SUPPLIED MATERIAL:
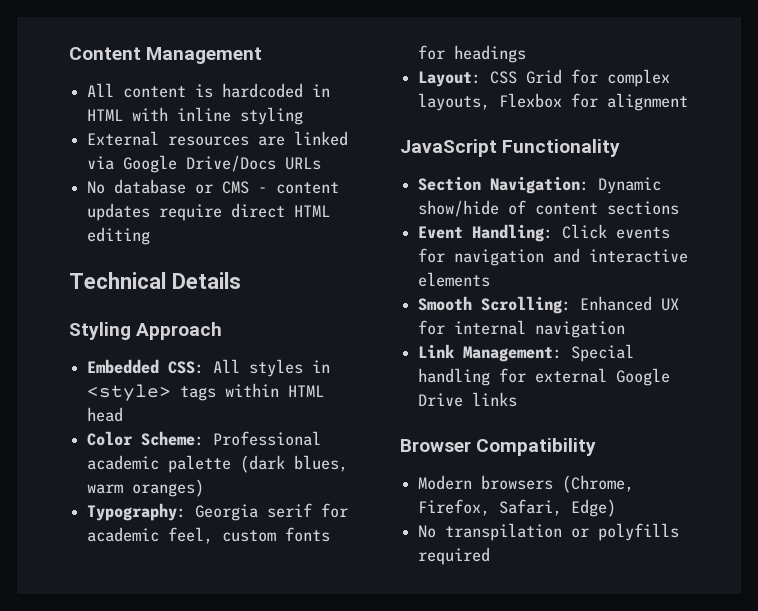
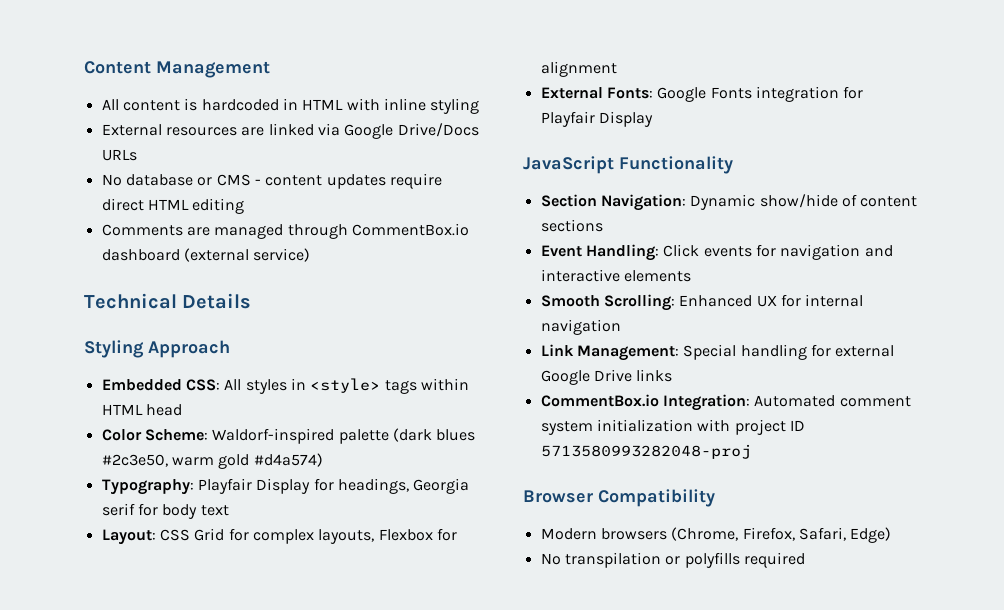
+ Comments are managed through CommentBox.io dashboard (external service)
- Color Scheme: Professional academic palette (dark blues, warm oranges)
- Typography: Georgia serif for academic feel, custom fonts for headings
+ Color Scheme: Waldorf-inspired palette (dark blues #2c3e50, warm gold #d4a574)
+ Typography: Playfair Display for headings, Georgia serif for body text
+ External Fonts: Google Fonts integration for Playfair Display
+ CommentBox.io Integration: Automated comment system initialization with project ID 5713580993282048-proj

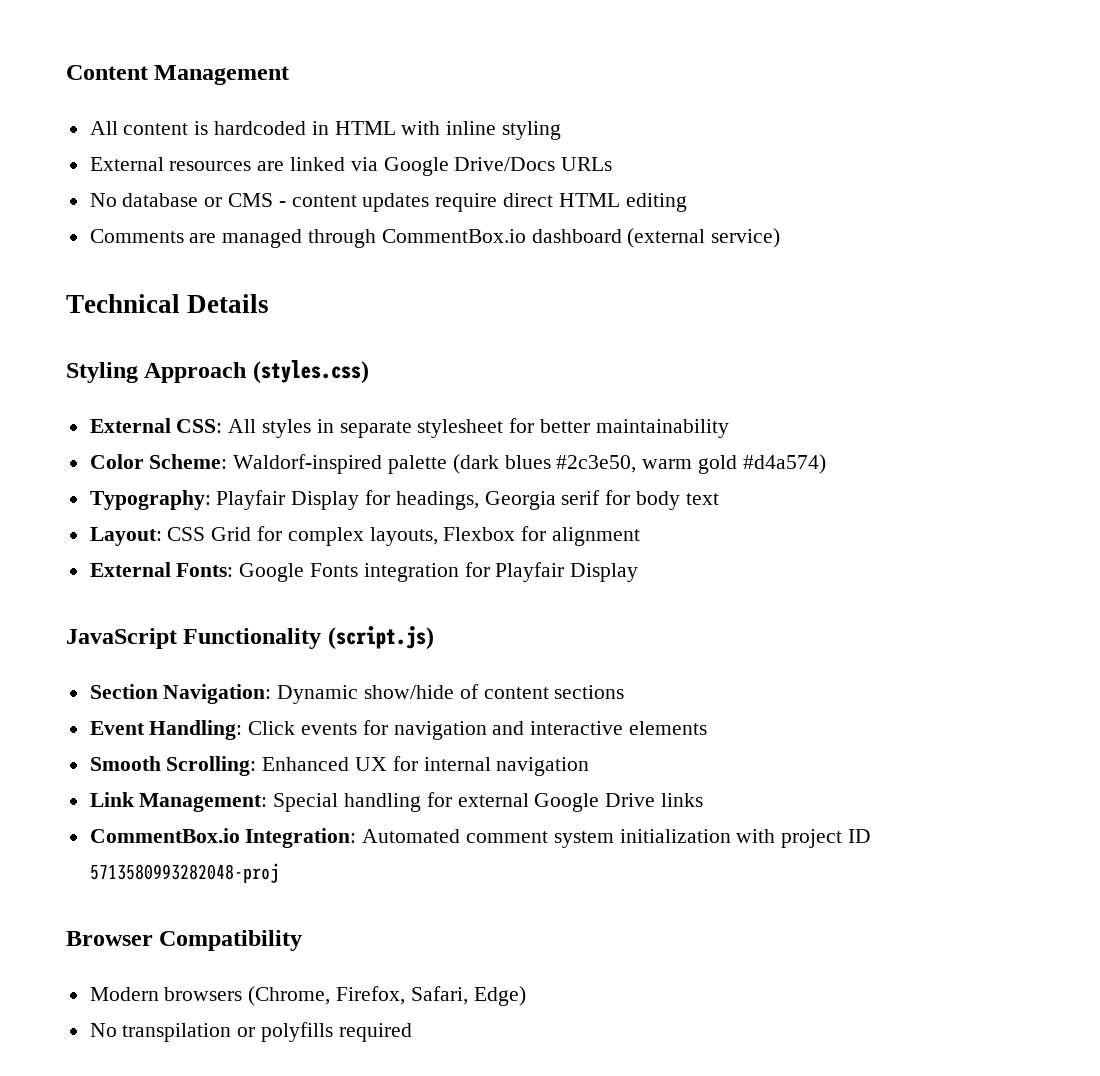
- Styling Approach
- Embedded CSS: All styles in <style> tags within HTML head
+ Styling Approach (styles.css)
+ External CSS: All styles in separate stylesheet for better maintainability
- JavaScript Functionality
+ JavaScript Functionality (script.js)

WORK TASK: Look through the records above and please copy every line in which the string "dark" occurs.

OUTPUT BELOW:
- Color Scheme: Professional academic palette (dark blues, warm oranges)
+ Color Scheme: Waldorf-inspired palette (dark blues #2c3e50, warm gold #d4a574)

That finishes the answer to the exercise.